Но эта особенность, так резко отличающая его стих от других русских стихов, становится еще заметнее, когда мы сличаем его с поэтами иностранными. И в этом случае особенно счастлив Языков тем, что главное отличие его слова есть вместе и главное отличие русского языка. Ибо если язык итальянский может спорить с нашим в гармонии вообще, то, конечно, уступит ему в мужественной звучности, в великолепии и торжественности, – и, следовательно, поэт, которого стих превосходит все русские стихи, именно тем, чем язык русский превосходит другие языки, – становится в этом отношении поэтом-образцом не для одной России.

Но сия наружная особенность стихов Языкова потому только и могла развиться до такой степени совершенства, что она, как мы уже заметили, служит необходимым выражением внутренней особенности его поэзии. Это не просто тело, в которое вдохнули душу, но душа, которая приняла очевидность тела.

Любопытно наблюдать, читая Языкова, как господствующее направление его поэзии оставляет следы свои на каждом чувстве поэта и как все предметы, его окружающие, отзываются ему тем же отголоском.
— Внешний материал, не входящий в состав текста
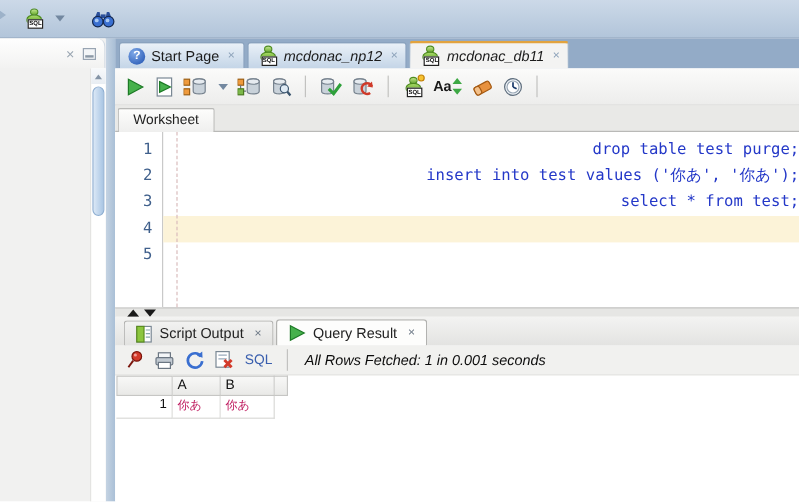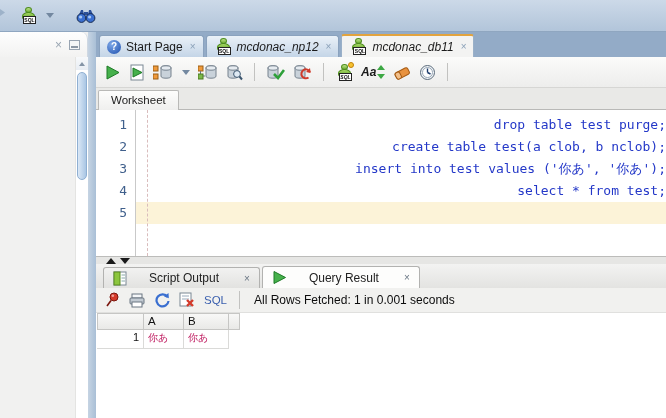"Aa" .ibtn { font-style: italic -> none }
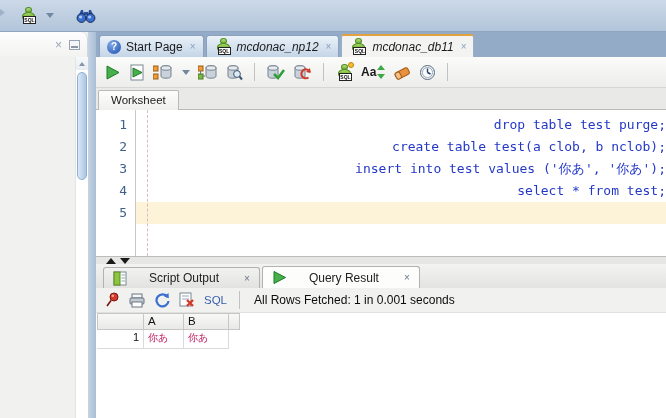"create table test(a clob, b" div.code-line { html: <div>create table test(a clob, b nclob);</div> -> none }
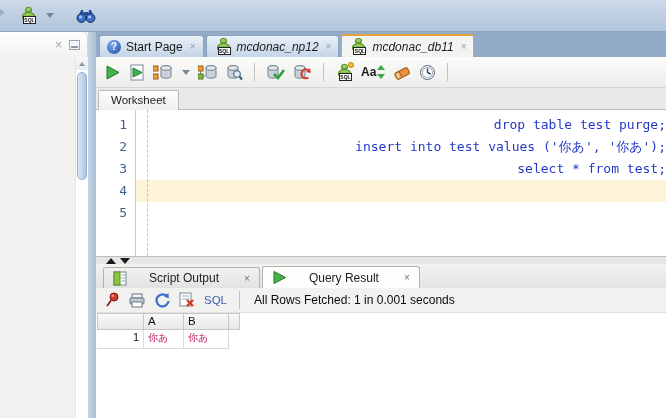"Script Output" .b-tab { gap: 22px -> 6px }
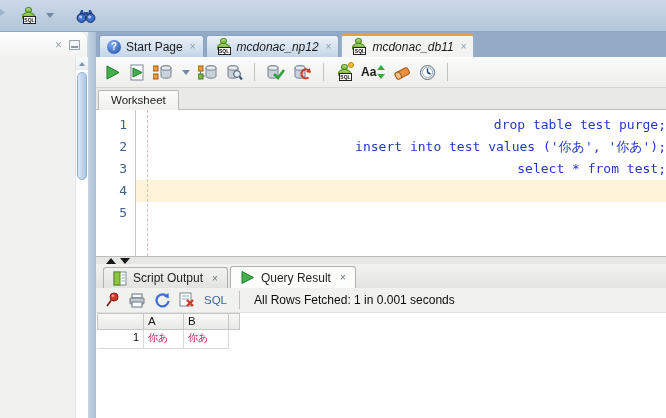"All Rows Fetched: 1 in" .status-text { font-style: none -> italic }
Я не представляю примеров потому, что для этого надобно бы было переписать все собрание его стихотворений; напомню только выражение того чувства, которое всего чаще воспевается поэтами и потому всего яснее может показать их особенность:

А вы, певца внимательные други,
Товарищи, – как думаете вы?
Для вас я пел немецкие досуги,
Спесивый хмель ученой головы
И праздник тот, шумящий ежегодно,
Там у пруда, на бархате лугов,
Где обогнул залив голубоводный
Зеленый скат лесистых берегов? —
Луна взошла, древа благоухали,
Зефир весны струил ночную тень,
Костер пылал – мы долго пировали
И, бурные, приветствовали день!
Товарищи! не правда ли? на пире
Не рознил вас лирический поэт?
А этот пир не наобум воспет,
И вы моей порадовались лире!..
Нет, не для вас! – Она меня хвалила,
Ей нравились разгульный мой венок,
И младости заносчивая сила,
И пламенных восторгов кипяток.
Когда она игривыми мечтами,
Радушная, преследовала их,
Когда она, веселыми устами,
Мой счастливый произносила стих —
Торжественна, полна очарованья,
Свежа, и где была душа моя!
О, прочь мои грядущие созданья,
О, горе мне, когда забуду я
Огонь ее приветливого взора,
И на челе избыток стройных дум,
И сладкий звук речей, и светлый ум
В лиющемся кристалле разговора.
Ее уж нет! Все было в ней прекрасно!
И тайна в ней великая жила,
Что юношу стремило самовластно
На видный путь и чистые дела;
Он чувствовал: возвышенные блага
Есть на земле! – Есть целый мир труда
И в нем – надежд и помыслов отвага
И бытие привольное всегда!
Блажен, кого любовь ее ласкала,
Кто пел ее под небом лучших лет…
Она всего поэта понимала —
И горд, и тих, и трепетен поэт
Ей приносил свое боготворенье;
И радостно, во имя божества,
Сбирались в хор созвучные слова!
Как фимиам, горело вдохновенье![154]

Не знаю, успел ли я выразить ясно мои мысли, говоря о господствующем направлении Языкова, но если я был столько счастлив, что читатели мои разделили мое мнение, то мне не нужно продолжать более. Определив характер поэзии, мы определили все, ибо в нем заключаются и ее особенные красоты, и ее особенные недостатки. Но пусть, кто хочет, приискивает для них соответственные разряды и названия – я умею только наслаждаться и, признаюсь, слишком ленив для того, чтобы играть словами без цели, и столько ожидаю от Языкова в будущем, что не могу в настоящих недостатках его видеть что-либо существенное.

Теперь, судя по некоторым стихотворениям его собрания, кажется, что для поэзии его уже занялась заря новой эпохи. Вероятно, поэт, проникнув глубже в жизнь и действительность, разовьет идеал свой до большей существенности. По крайней мере, надежда принадлежит к числу тех же чувств, которые всего сильнее возбуждаются его стихотворениями; и если бы поэзии его суждено было остаться навсегда в том кругу мечтательности, в каком она заключалась до сих пор, то мы бы упрекнули в этом судьбу, которая, даровав нам поэта, послала его в мир слишком рано или слишком поздно для полного могучего действования, ибо в наше время все важнейшие вопросы бытия и успеха таятся в опытах действительности и в сочувствии с жизнью общечеловеческою, а потому поэзия, не проникнутая существенностью, не может иметь влияния, довольно обширного на людей, ни довольно глубокого на человека.